■ **What the exercise asks**
Write out the entries exactly, pictures excluded.

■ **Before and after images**
^^^^

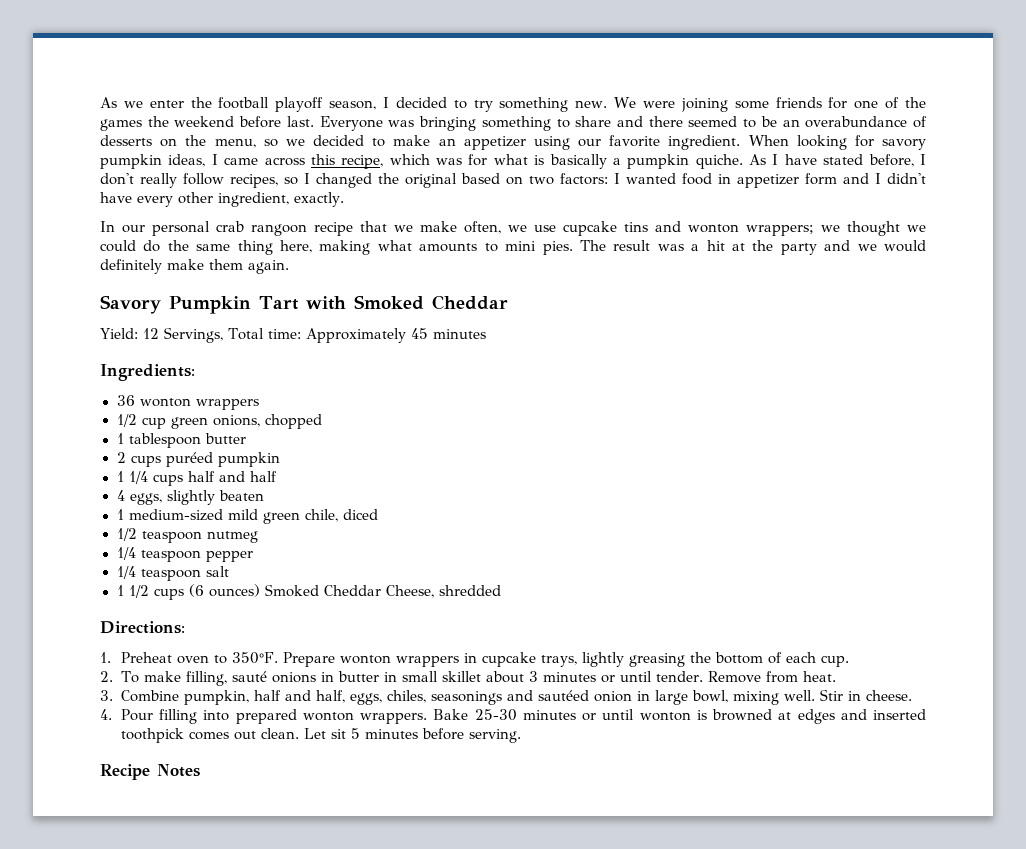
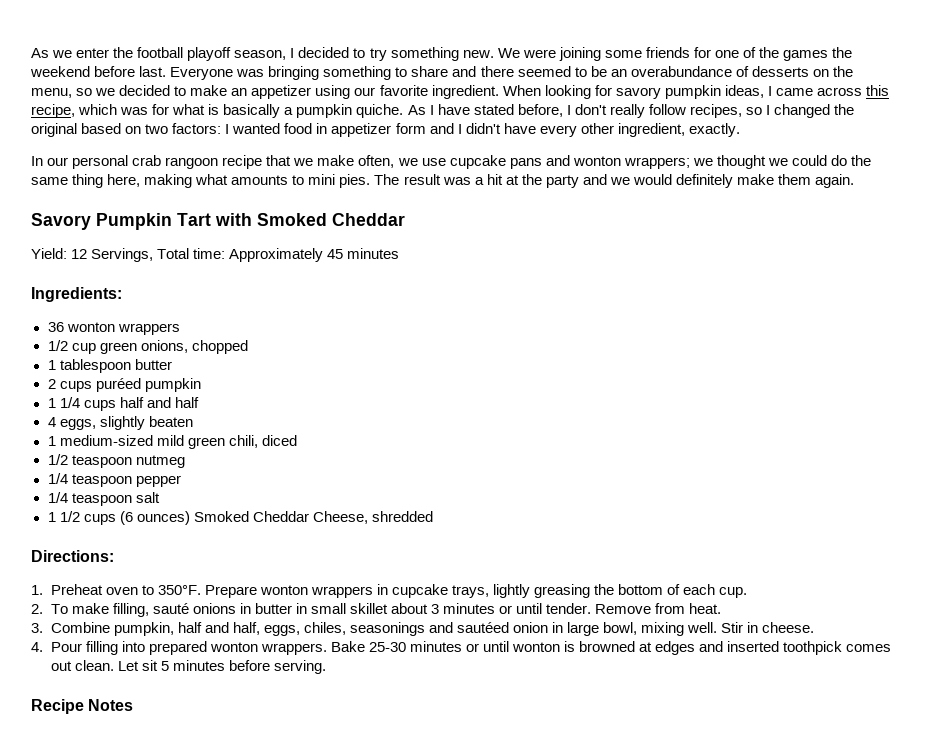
- In our personal crab rangoon recipe that we make often, we use cupcake tins and wonton wrappers; we thought we could do the same thing here, making what amounts to mini pies.
+ In our personal crab rangoon recipe that we make often, we use cupcake pans and wonton wrappers; we thought we could do the same thing here, making what amounts to mini pies.
- 1 medium-sized mild green chile, diced
+ 1 medium-sized mild green chili, diced

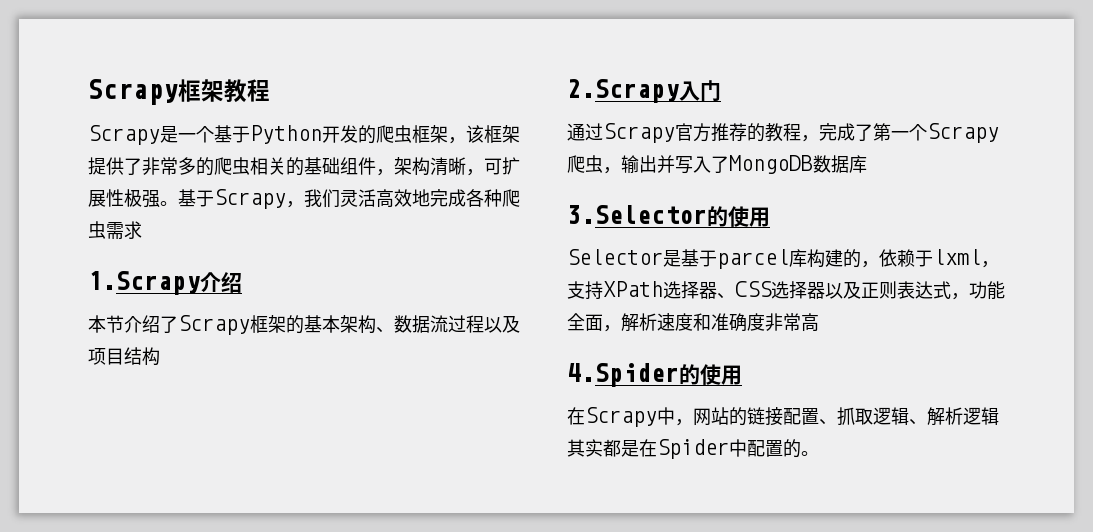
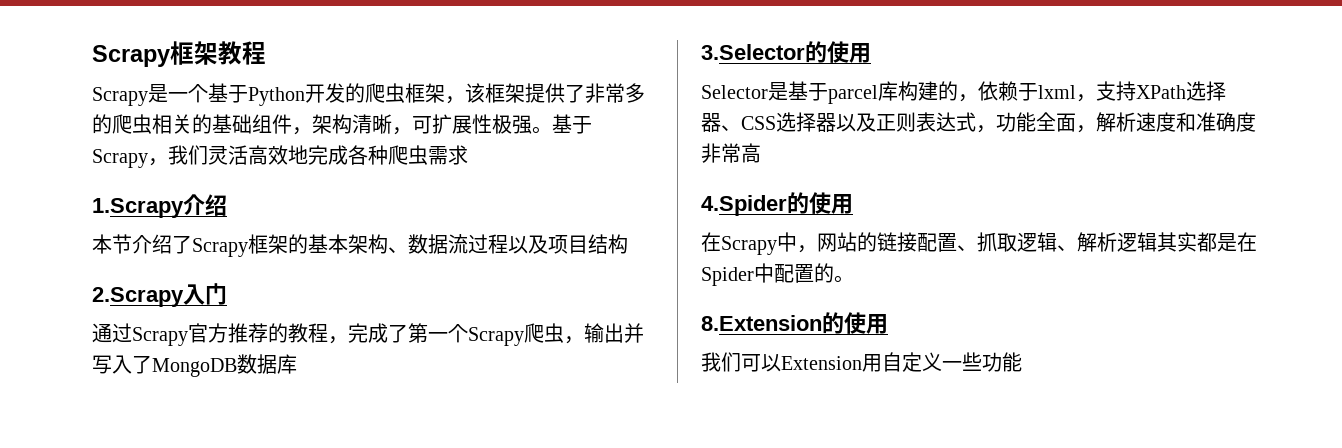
+ 8.Extension的使用
+ 我们可以Extension用自定义一些功能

^^^^

■ **Solution to the exercise**
- In our personal crab rangoon recipe that we make often, we use cupcake tins and wonton wrappers; we thought we could do the same thing here, making what amounts to mini pies.
+ In our personal crab rangoon recipe that we make often, we use cupcake pans and wonton wrappers; we thought we could do the same thing here, making what amounts to mini pies.
- 1 medium-sized mild green chile, diced
+ 1 medium-sized mild green chili, diced

+ 8.Extension的使用
+ 我们可以Extension用自定义一些功能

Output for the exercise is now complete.